Institute of Horticultural Biotechnology, Fujian Agriculture and Forestry University, Fuzhou 350002, China.
School of Resources and Chemical Engineering, Sanming University, Sanming 365000, China.
Tree Physiol. 2020 Dec 5;40(12):1807-1826. doi: 10.1093/treephys/tpaa097.

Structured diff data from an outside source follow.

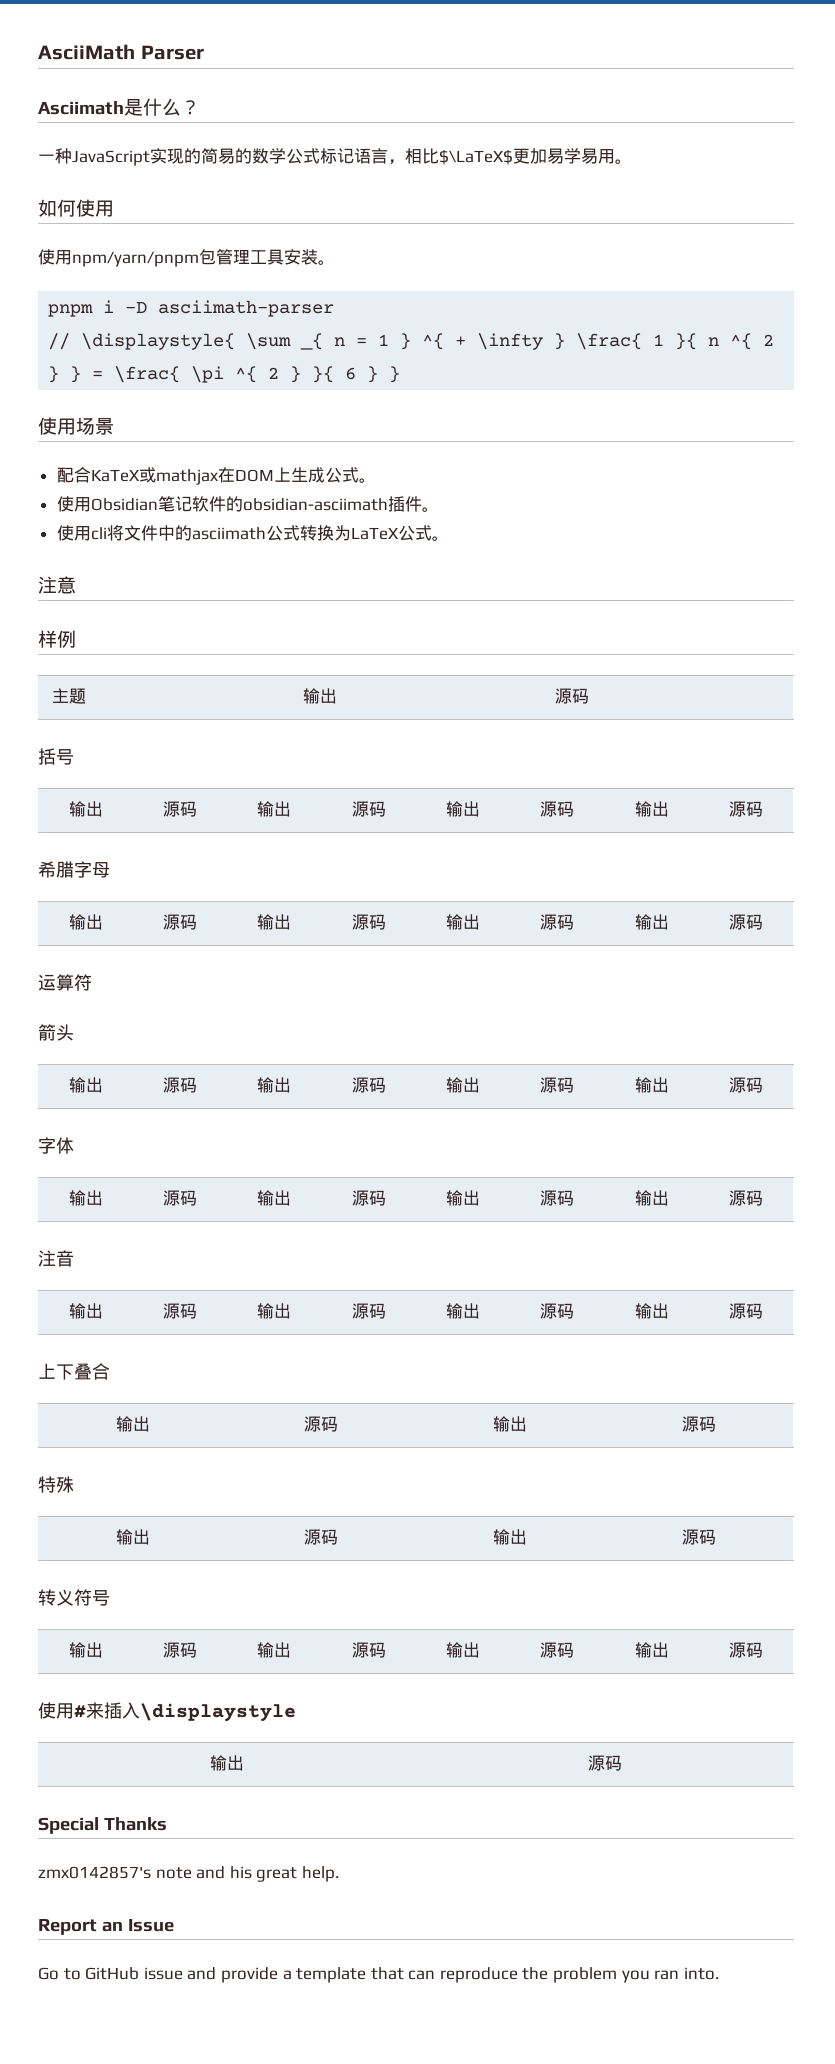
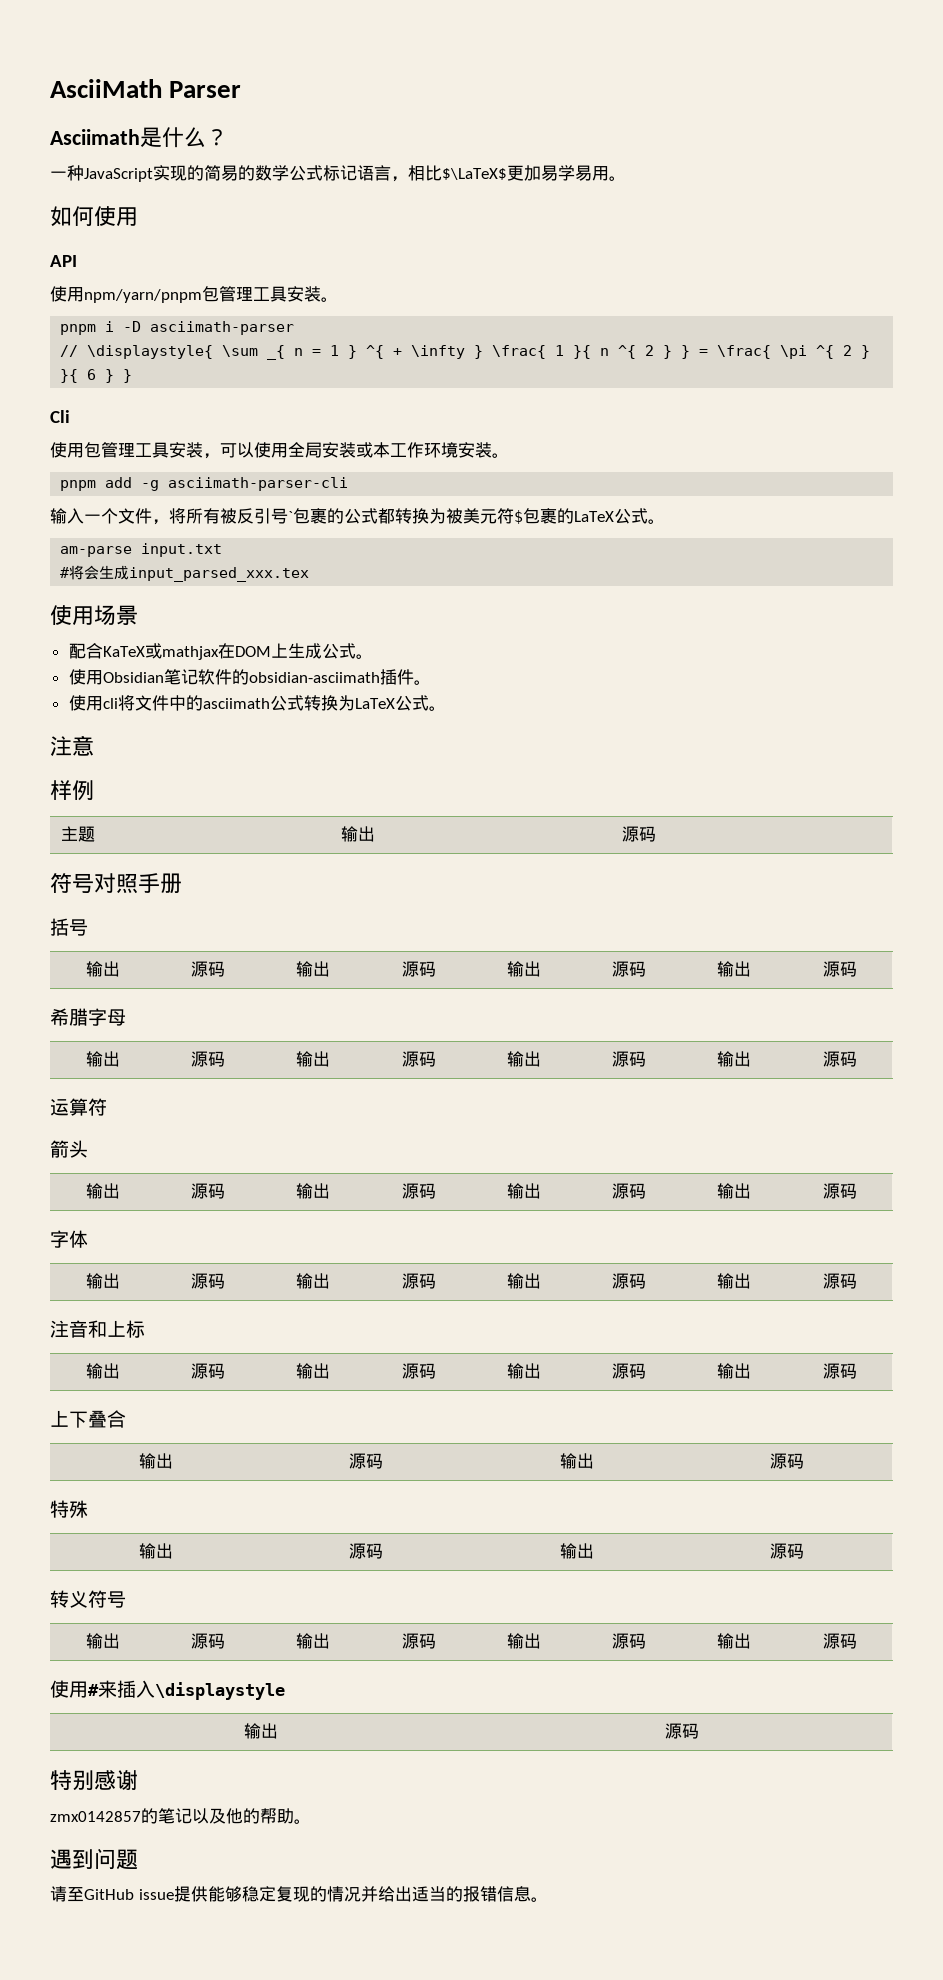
+ API
+ Cli
+ 使用包管理工具安装，可以使用全局安装或本工作环境安装。
+ pnpm add -g asciimath-parser-cli
+ 输入一个文件，将所有被反引号`包裹的公式都转换为被美元符$包裹的LaTeX公式。
+ am-parse input.txt
+ #将会生成input_parsed_xxx.tex
+ 符号对照手册
- 注音
+ 注音和上标
- Special Thanks
- zmx0142857's note and his great help.
- Report an Issue
- Go to GitHub issue and provide a template that can reproduce the problem you ran into.
+ 特别感谢
+ zmx0142857的笔记以及他的帮助。
+ 遇到问题
+ 请至GitHub issue提供能够稳定复现的情况并给出适当的报错信息。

DNA methylation plays essential roles in gene regulation, chromatin structure stability, gene imprinting, X chromosome inactivation and embryonic development. However, the dynamics and functions of DNA methylation during the early stage of longan (Dimocarpus longan) somatic embryogenesis (SE) are still unclear. In this study, we carried out whole genome bisulphite sequencing and transcriptome sequencing analyses for embryogenic callus (EC), incomplete compact pro-embryogenic cultures (ICpEC) and globular embryos (GE) in an early SE system. At a global level, the DNA 5-methylcytosine content in EC, ICpEC and GE was 24.59, 19.65 and 19.74%, respectively, suggesting a global decrease in DNA methylation from EC to ICpEC and then a slight increase from ICpEC to GE. Differentially methylated region (DMR) analysis showed that hypomethylation mainly occurred in CHH contexts. Gene ontology and Kyoto encyclopedia of genes and genomes analysis of hypomethylated-CHH-DMR-associated genes revealed that zein biosynthesis, fatty acid biosynthesis, circadian rhythm and mitophagy pathways were involved in longan early SE. Expression patterns of DNA methyltransferase and demethylase genes during longan early SE suggested that the decrease in DNA methylation was probably regulated by DNA methyltransferase genes and the DNA demethylase gene REPRESSOR OF SILENCING 1 (ROS1). The correlation between DNA hypomethylation and gene expression revealed that decreased DNA methylation did not cause extensive changes in gene expression during early longan SE and that gene expression may be affected by methylation changes in gene and downstream regions. Inhibiting DNA methylation with 5-azacytidine treatment in EC promoted the formation of GE and enhanced the capability of longan SE. Our results suggest that DNA demethylation has important roles in longan SE development.
DNA 甲基化在基因调控、染色质结构稳定性、基因印记、X 染色体失活和胚胎发育中发挥着重要作用。然而,龙眼体细胞胚胎发生(SE)早期阶段 DNA 甲基化的动态和功能仍不清楚。在这项研究中,我们对胚性愈伤组织(EC)、不完全致密原胚性培养物(ICpEC)和球形胚(GE)进行了全基因组亚硫酸氢盐测序和转录组测序分析,以研究早期 SE 系统。在全局水平上,EC、ICpEC 和 GE 的 DNA 5-甲基胞嘧啶含量分别为 24.59%、19.65%和 19.74%,这表明从 EC 到 ICpEC 的 DNA 甲基化程度普遍降低,然后从 ICpEC 到 GE 略有增加。差异甲基化区域(DMR)分析表明,去甲基化主要发生在 CHH 环境中。低甲基化-CHH-DMR 相关基因的基因本体和京都基因与基因组百科全书分析表明,玉米醇溶蛋白生物合成、脂肪酸生物合成、昼夜节律和线粒体自噬途径参与了龙眼早期 SE。龙眼早期 SE 过程中 DNA 甲基转移酶和去甲基化酶基因的表达模式表明,DNA 甲基化的降低可能受到 DNA 甲基转移酶基因和 DNA 去甲基化酶基因 REPRESSOR OF SILENCING 1(ROS1)的调控。DNA 低甲基化与基因表达之间的相关性表明,在龙眼早期 SE 过程中,DNA 低甲基化并没有导致基因表达的广泛变化,基因表达可能受到基因和下游区域甲基化变化的影响。用 5-氮杂胞苷处理 EC 抑制 DNA 甲基化可促进 GE 的形成并增强龙眼 SE 的能力。我们的研究结果表明,DNA 去甲基化在龙眼 SE 发育中具有重要作用。